A. Further Exploration of Crater Lake by Boat

With the more loudly announced "discovery" of Crater Lake by the Sutton party in 1869, its days of relative obscurity were practically over. It would still be another three years, however, before another widely-publicized visit--by Lord [Sir?] William Maxwell of Kirkcudbrightshire, Scotland, and Mr. A. Bentley of Toledo, Ohio, travelers visiting Fort Klamath Accompanied by Dr. Munson, the post surgeon, they headed toward the lake and set up camp below Castle Crest. During their ascension of a ridge between their camp and the lake, Munson began to complain of feeling unwell due to the unaccustomed exertion. He bade the others go on while he rested before returning to camp. His companions found him dead in the same spot hours later in a position of ease, leaning against a boulder. The rocky point on which he died was thereafter referred to as Munson Point, and the valley below and a nearby ridge, creek, and springs were also named in his honor.

A few days later Captain Oliver C. Applegate of Fort Klamath led Bentley and Maxwell, a John Meacham (Mecham), and a Chester M. Sawtelle to the lake. After several laborious hours and unexpected dangers and hardships the men placed upon the water the first boat to make an extended inspection tour. After visiting Wizard Island, where they found the notes left by the Sutton expedition, they cruised the perimeter of the lake, naming some of the more obvious peaks after each other. The prominence now known as The Watchman was dubbed Bentley Peak; Hillman Peak (earlier Glacier Peak) was called Maxwell Peak; and the name Applegate Peak was given to a point on today's Vidae Cliff. [1]

B. Crater Lake Meets the Camera

Without question, Crater Lake would have risen to prominence much earlier if sketches of it had been made, or pictures taken, and circulated among the general public. By the late 1860s and early 1870s western geological wonders were beginning to intrigue the American people. Graphic accounts of adventures in Yellowstone and other wilderness areas that appeared in such magazines as National Intelligencer and Scribner's were widely perused.
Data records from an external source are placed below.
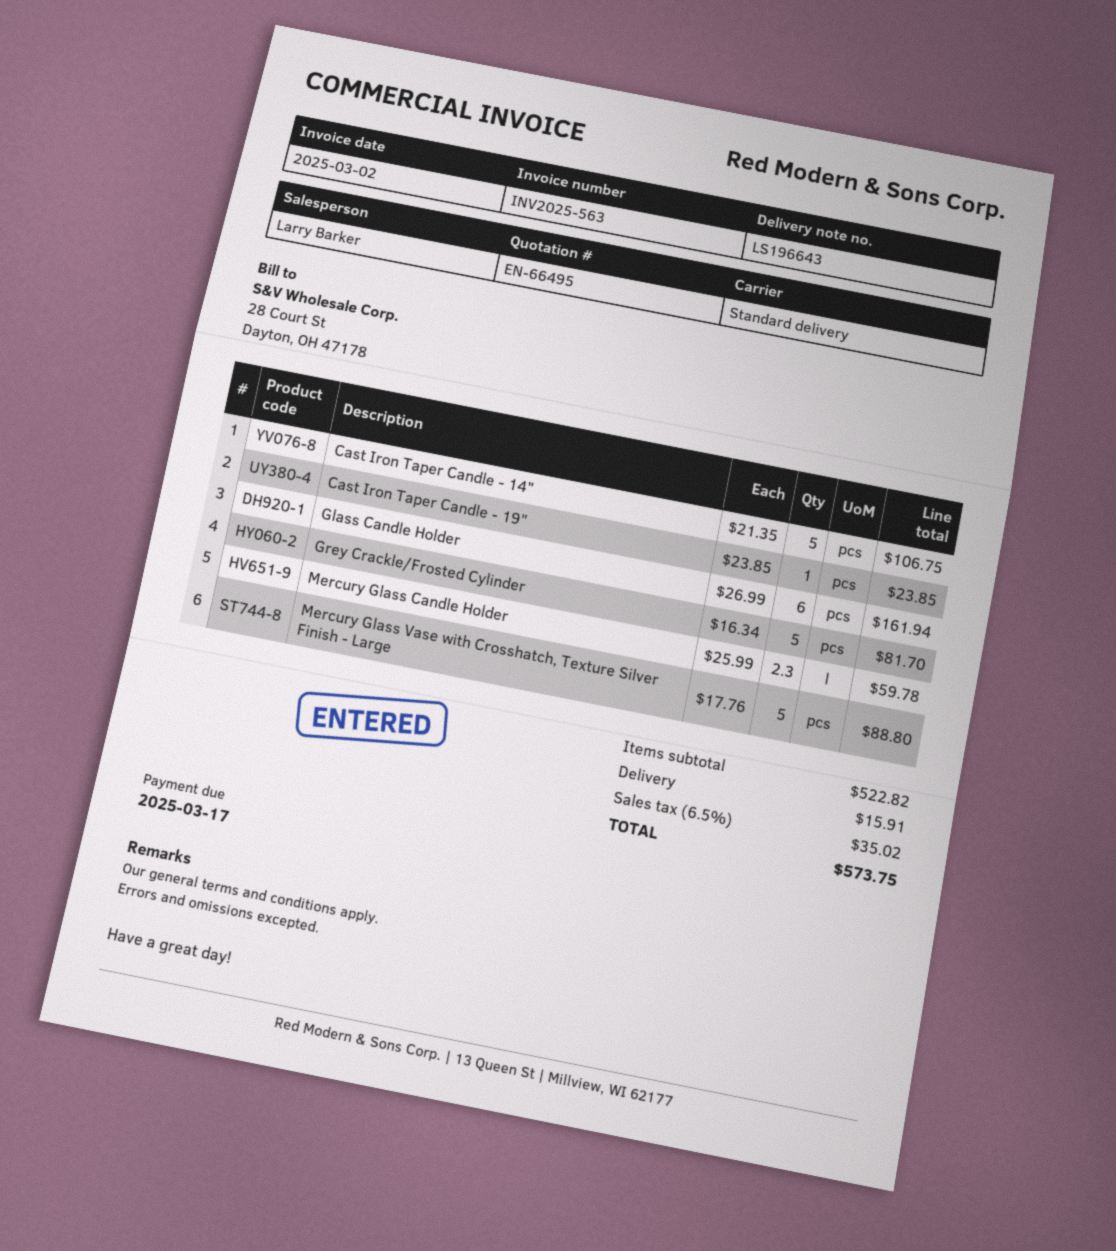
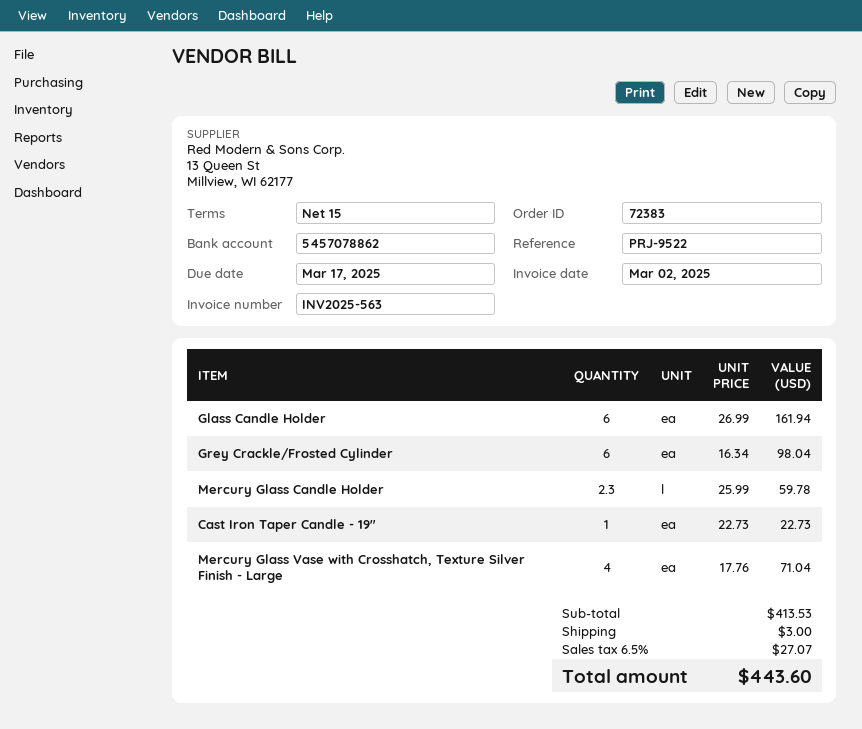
Cast Iron Taper Candle - 14": 5 x 21.35 = 106.75 -> none
Cast Iron Taper Candle - 19": 1 x 23.85 = 23.85 -> 1 x 22.73 = 22.73
Grey Crackle/Frosted Cylinder: 5 x 16.34 = 81.70 -> 6 x 16.34 = 98.04
Mercury Glass Vase with Crosshatch, Texture Silver Finish - Large: 5 x 17.76 = 88.80 -> 4 x 17.76 = 71.04
subtotal: 522.82 -> 413.53
shipping: 15.91 -> 3.00
tax: 6.5% = 35.02 -> 6.5% = 27.07
total: 573.75 -> 443.60

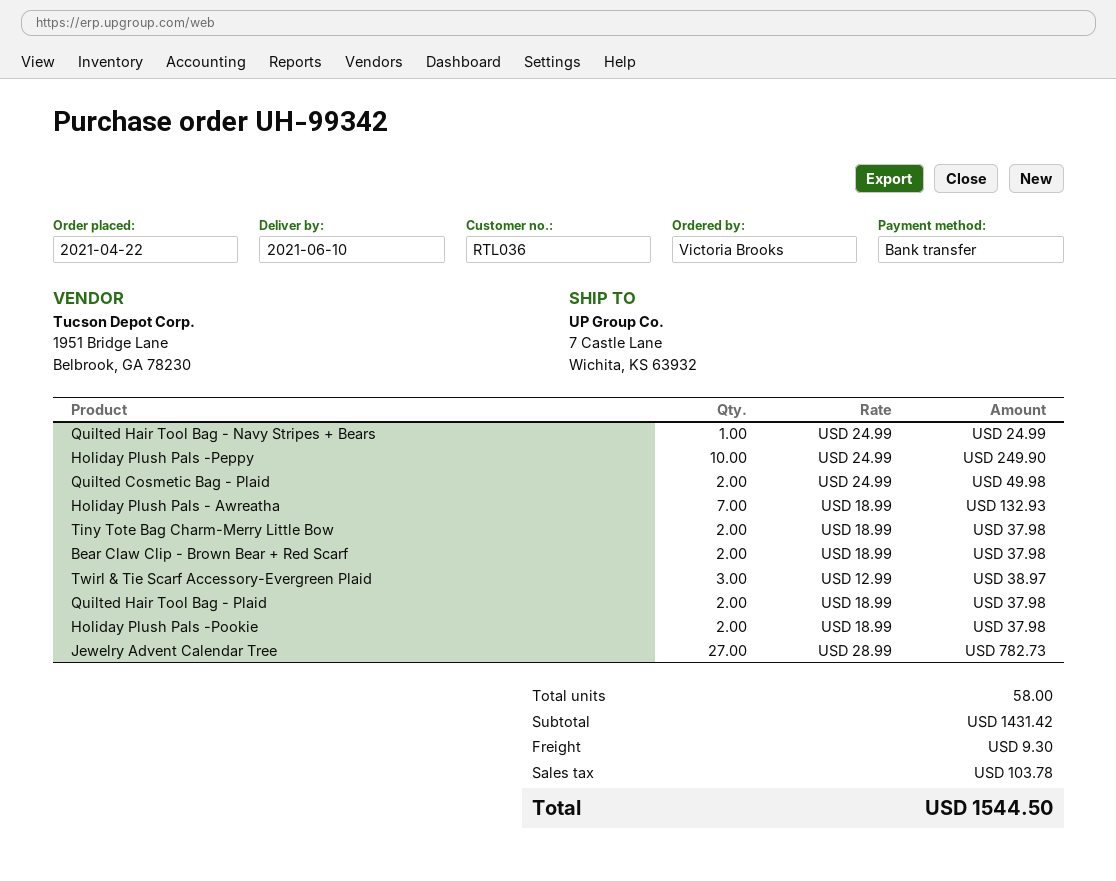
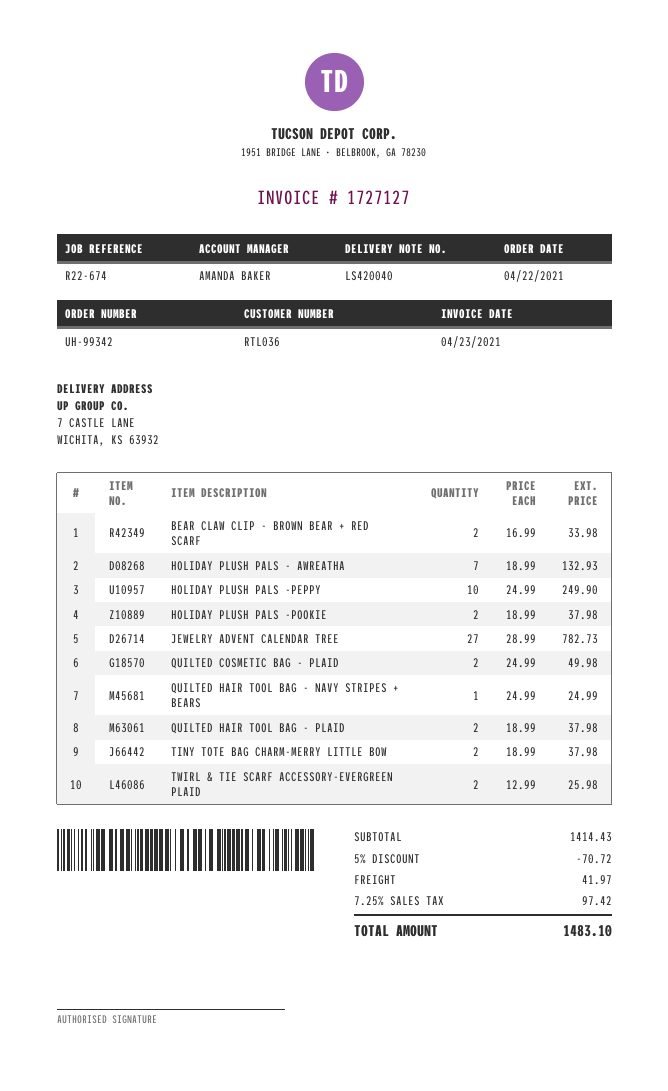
Bear Claw Clip - Brown Bear + Red Scarf: 2 x 18.99 = 37.98 -> 2 x 16.99 = 33.98
Twirl & Tie Scarf Accessory-Evergreen Plaid: 3 x 12.99 = 38.97 -> 2 x 12.99 = 25.98
subtotal: 1431.42 -> 1414.43
discount: none -> 5% = 70.72
shipping: 9.30 -> 41.97
tax: 103.78 -> 97.42
total: 1544.50 -> 1483.10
Popular also were congressional documents containing beautiful illustrations by such great artists as John Mix Stanley, who accompanied the 1853 Fremont expedition and made field sketches throughout northern Oregon. The illustrations of William Henry Jackson--who accompanied the Hayden Survey of 1871 to authenticate the existence of geysers in present Yellowstone National Park--that accompanied the final survey report were a major element in the argument for preservation of the area. They significantly helped motivate Congress to pass a bill establishing this as a national park, our first, thus setting a precedent for preservation of our national wonders. [2]
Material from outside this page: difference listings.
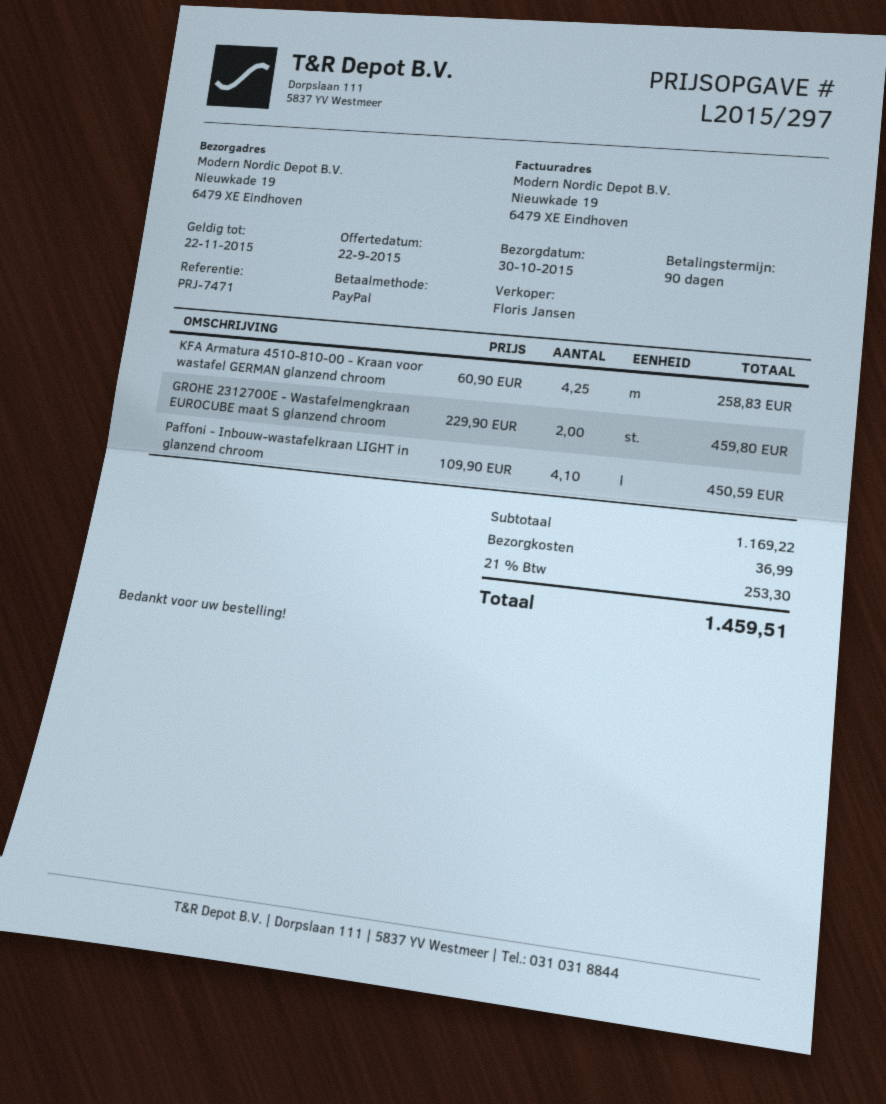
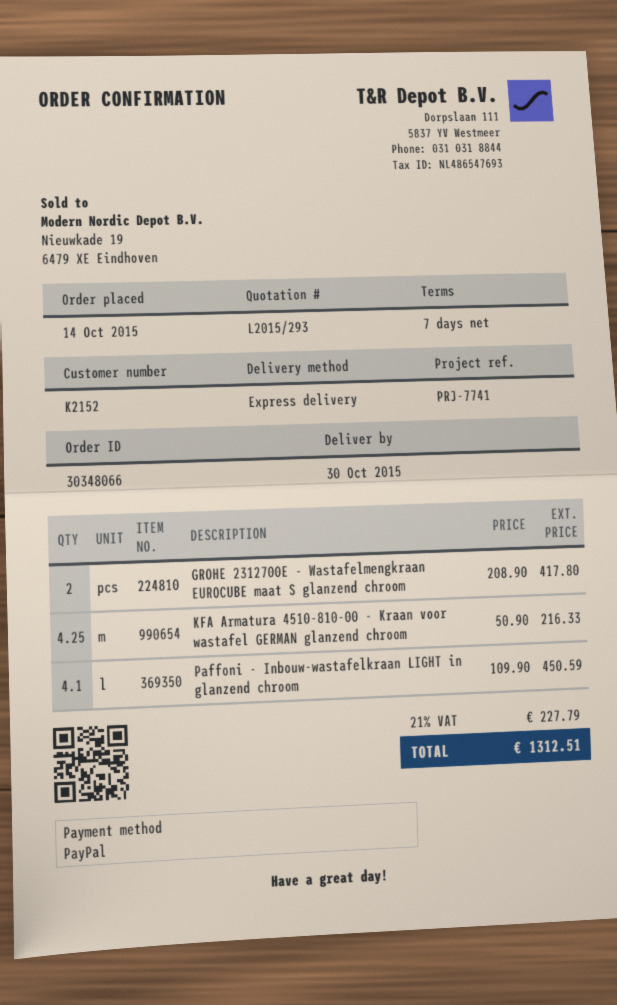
quote number: L2015/297 -> L2015/293
payment terms: 90 days -> 7 days
reference: PRJ-7471 -> PRJ-7741
KFA Armatura 4510-810-00 - Kraan voor wastafel GERMAN glanzend chroom: 4.25 x 60.90 = 258.83 -> 4.25 x 50.90 = 216.33
GROHE 2312700E - Wastafelmengkraan EUROCUBE maat S glanzend chroom: 2 x 229.90 = 459.80 -> 2 x 208.90 = 417.80
shipping: 36.99 -> none
tax: 21% = 253.30 -> 21% = 227.79
total: 1459.51 -> 1312.51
Unfortunately southern Oregon was as yet too unfamiliar, and her resources too unexplored, to elicit much interest among the general public or the federal government. Despite the fact that it was not a major goal of official expeditions to the West, Crater Lake had become somewhat of a local tourist attraction The improved military road between Jacksonville and Fort Klamath, connecting with both the old Southern Emigrant Route to the south and the Oregon-California Road to the west, passed within a few miles of the lake, providing relatively easy access to it. Added incentive for a trip to the lake was the opportunity to camp out at Huckleberry Mountain, in the present Rogue River National Forest just west of Crater Lake. Every fall for years this was one of the ideal camping spots for hundreds of Rogue River valley and Klamath County settlers and for Indians from the Klamath Reservation. A camp-city, often numbering more than 100 people, was organized each year and presided over by a mayor. A side trip to Crater Lake was a pleasant diversion: [3]
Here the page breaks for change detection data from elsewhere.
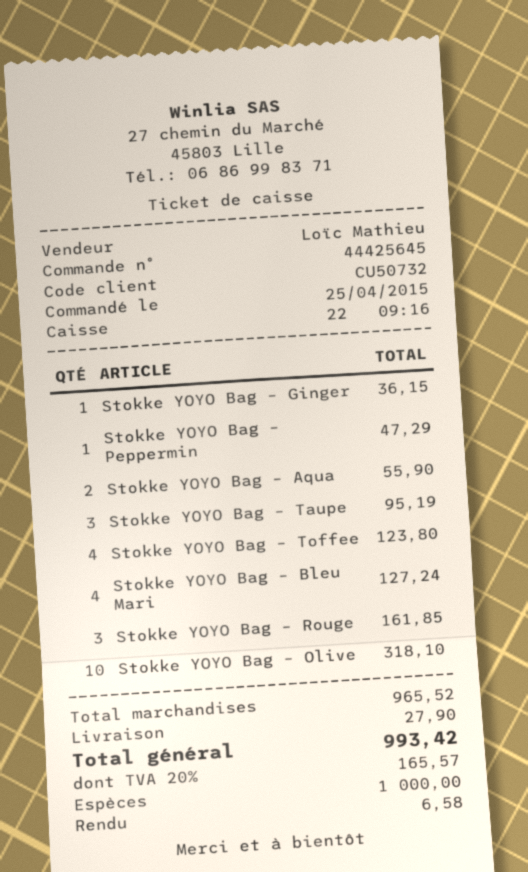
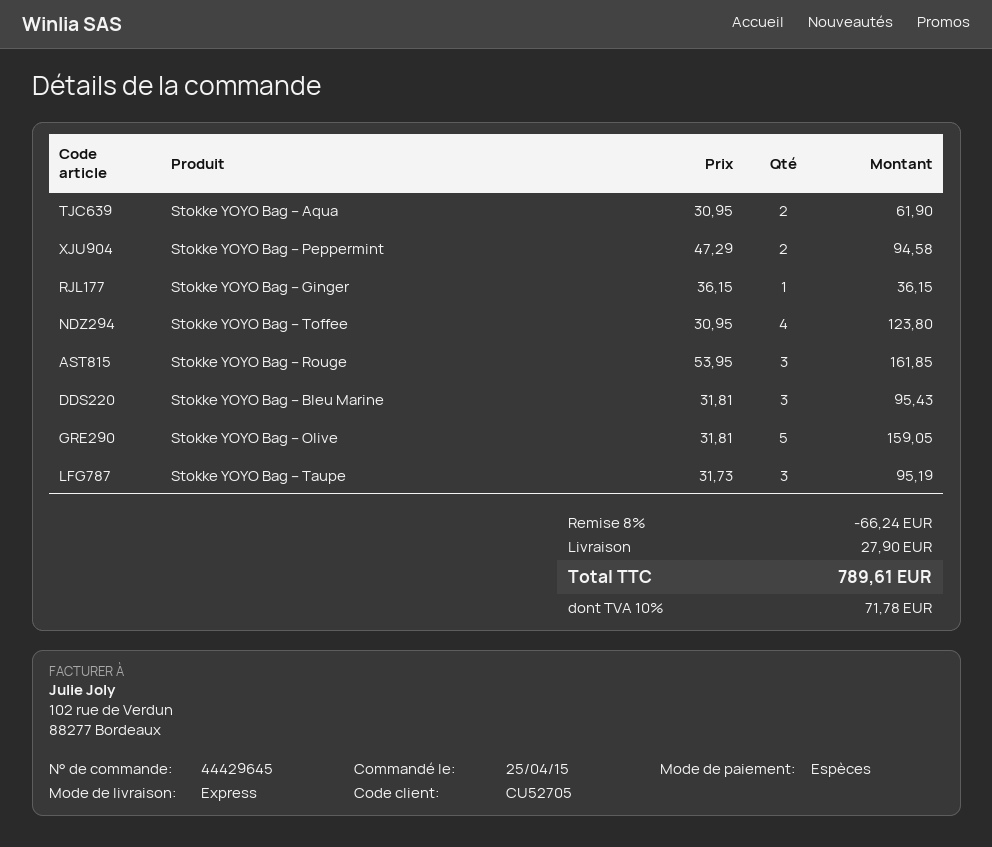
order number: 44425645 -> 44429645
customer number: CU50732 -> CU52705
Stokke YOYO Bag – Peppermin: 1 for 47.29 -> 2 for 94.58
Stokke YOYO Bag – Aqua: 2 for 55.90 -> 2 for 61.90
Stokke YOYO Bag – Bleu Mari: 4 for 127.24 -> 3 for 95.43
Stokke YOYO Bag – Olive: 10 for 318.10 -> 5 for 159.05
discount: none -> 8% = 66.24
tax: 20% = 165.57 -> 10% = 71.78
total: 993.42 -> 789.61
Soon it became a part of a summer camping trip to include a visit to the lake with the annual journey to Huckleberry Mountain. The people would drive to within a short distance of the lake, leaving the present road a few hundred feet north of the present Annie Springs cabin and drive about two miles to the old camping grounds. [4]

It was often possible to find up to 1,000 persons camped here, who later made the trip to the rim at their leisure on horseback, by foot, or in a light wagon.

Although M.W. Gorman states that the Sutton party took a camera with them on their 1869 visit and "were the first to secure pictures of the Lake and of the most picturesque pieces of scenery on the way," [5] credit for this particular deed has generally been accorded to Peter Britt, a Swiss-born emigrant who became southern Oregon's most distinguished pioneer artist and photographer. Arriving in the United States in his mid-twenties, Britt studied the new art of daguerreotype photography for five years under the renowned frontier photographer J.H. Fitzgibbon. From him Britt bought his first camera, a small wooden daguerreotype box, which he transported carefully to Oregon in 1852 along with several hundred pounds of equipment, including a Voigtlander lens No. 2115 and a stock of glass plates and chemicals.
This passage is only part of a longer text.